1963 Greenlandic Provincial Council election
- All 16 seats in the Provincial Council (plus compensatory seats)
- Turnout: 54.05%
- This lists parties that won seats. See the complete results below.
| Party |  | Seats | +/– |
|  | Independents | 16 | 0 |

= 1963 Greenlandic Provincial Council election =

Provincial Council elections were held in Greenland on 28 June 1963. Independents won all 16 seats.

==Electoral system==
Members of the Provincial Council were elected by first-past-the-post voting in 16 single-member constituencies.
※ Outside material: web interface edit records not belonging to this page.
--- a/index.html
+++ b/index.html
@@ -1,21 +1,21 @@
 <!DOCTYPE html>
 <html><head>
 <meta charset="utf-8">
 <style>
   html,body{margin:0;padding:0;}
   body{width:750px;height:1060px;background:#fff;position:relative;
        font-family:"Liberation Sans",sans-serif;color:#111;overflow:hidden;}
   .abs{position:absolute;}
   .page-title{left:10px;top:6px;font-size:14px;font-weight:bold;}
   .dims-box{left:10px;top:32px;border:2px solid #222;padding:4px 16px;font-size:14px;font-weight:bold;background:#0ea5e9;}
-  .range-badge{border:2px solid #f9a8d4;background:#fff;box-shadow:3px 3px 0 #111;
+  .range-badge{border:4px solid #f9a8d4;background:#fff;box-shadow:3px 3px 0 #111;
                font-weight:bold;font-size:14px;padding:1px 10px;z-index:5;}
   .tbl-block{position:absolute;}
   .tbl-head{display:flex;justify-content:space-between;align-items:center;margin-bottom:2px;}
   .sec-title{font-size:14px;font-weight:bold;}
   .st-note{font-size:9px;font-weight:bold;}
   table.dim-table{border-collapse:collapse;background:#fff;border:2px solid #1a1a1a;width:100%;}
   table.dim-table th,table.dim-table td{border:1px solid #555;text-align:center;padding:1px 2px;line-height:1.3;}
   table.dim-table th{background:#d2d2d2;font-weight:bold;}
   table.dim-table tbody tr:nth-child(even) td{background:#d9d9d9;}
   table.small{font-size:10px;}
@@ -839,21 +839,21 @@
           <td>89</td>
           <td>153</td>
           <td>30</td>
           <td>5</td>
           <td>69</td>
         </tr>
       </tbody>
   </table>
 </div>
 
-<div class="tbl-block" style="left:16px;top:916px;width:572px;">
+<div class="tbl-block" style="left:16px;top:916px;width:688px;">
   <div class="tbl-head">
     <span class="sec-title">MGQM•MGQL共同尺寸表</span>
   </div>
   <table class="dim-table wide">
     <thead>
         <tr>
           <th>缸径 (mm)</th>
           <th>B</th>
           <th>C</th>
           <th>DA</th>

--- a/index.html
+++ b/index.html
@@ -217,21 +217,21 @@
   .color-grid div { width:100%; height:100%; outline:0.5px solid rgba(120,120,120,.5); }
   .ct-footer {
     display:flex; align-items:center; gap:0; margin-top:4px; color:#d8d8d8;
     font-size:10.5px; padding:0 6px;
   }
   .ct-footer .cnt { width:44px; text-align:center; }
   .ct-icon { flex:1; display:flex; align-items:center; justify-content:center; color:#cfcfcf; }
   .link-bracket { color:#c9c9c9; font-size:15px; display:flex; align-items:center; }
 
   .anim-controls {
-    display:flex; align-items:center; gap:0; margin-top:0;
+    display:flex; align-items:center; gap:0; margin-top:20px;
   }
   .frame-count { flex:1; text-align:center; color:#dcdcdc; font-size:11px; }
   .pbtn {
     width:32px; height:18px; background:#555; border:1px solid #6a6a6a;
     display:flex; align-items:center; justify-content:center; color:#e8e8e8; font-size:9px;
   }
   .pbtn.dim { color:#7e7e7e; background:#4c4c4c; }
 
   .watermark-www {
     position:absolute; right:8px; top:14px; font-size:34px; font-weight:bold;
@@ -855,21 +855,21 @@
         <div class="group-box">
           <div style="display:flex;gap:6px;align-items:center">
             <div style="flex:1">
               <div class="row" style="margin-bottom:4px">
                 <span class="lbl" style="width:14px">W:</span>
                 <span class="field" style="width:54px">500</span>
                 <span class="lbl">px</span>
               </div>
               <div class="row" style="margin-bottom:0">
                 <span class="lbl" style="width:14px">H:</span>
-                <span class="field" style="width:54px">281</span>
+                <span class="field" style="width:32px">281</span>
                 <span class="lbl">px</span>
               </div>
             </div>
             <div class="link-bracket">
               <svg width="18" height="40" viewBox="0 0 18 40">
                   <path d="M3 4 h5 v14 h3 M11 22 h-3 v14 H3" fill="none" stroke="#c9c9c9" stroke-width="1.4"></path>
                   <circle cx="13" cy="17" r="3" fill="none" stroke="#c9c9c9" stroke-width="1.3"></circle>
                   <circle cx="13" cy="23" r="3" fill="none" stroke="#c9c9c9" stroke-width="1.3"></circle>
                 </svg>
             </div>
Political parties or lists were entitled to compensatory seats if they received more than one-sixteenth of the valid votes cast (6.25%).

==Results==

| Party |  | Votes | % | Seats |
|  | Independents |  |  | 16 |
| Total |  |  |  | 16 |
| Valid votes |  | 7,996 | 97.51 |  |
| Invalid/blank votes |  | 204 | 2.49 |  |
| Total votes |  | 8,200 | 100.00 |  |
| Registered voters/turnout |  | 15,170 | 54.05 |  |
Source: Atuagagdliutit, Danmarks Statistik

===Elected members===

| Constituency | Elected member |
| Aasiaat | Hans Lynge |
| Angmagssalik | Jørgen Borchersen [de] |
| Attu | Lars Ostermann [de] |
| Ilulissat | Ricard Petersen [de] |
| Ittoqqortoormiit | Magtikalaat Arqe [de] |
| Maniitsoq | Alibak Josefsen [de] |
| Narsaq | Erik Egede [de] |
| Nuuk | Peter K. S. Heilmann [de] |
| Paamiut | Anthon Petersen [de] |
| Qaqortoq | Oluf Høegh [de] |
| Qullissat | Andreas Nielsen [de] |
| Sisimiut | Jørgen C. F. Olsen [de] |
| Tasiusaq | Jørgen Poulsen [de] |
| Thule | Peter Jensen [de] |
| Upernavik | Knud Kristiansen [de] |
| Uummannaq | Elisabeth Johansen |
Source: Kjœr Sørensen

==Aftermath==
Ricard Petersen and Magtikalaat Arqe were unable to attend sessions in May 1965, with Marius Sivertsen and Sivert Petersen acting as substitutes; Petersen acted as a substitute for Arqe again in March 1966. Jørgen Borchersen was replaced by Harald Ignatiussen for sessions in autumn 1966.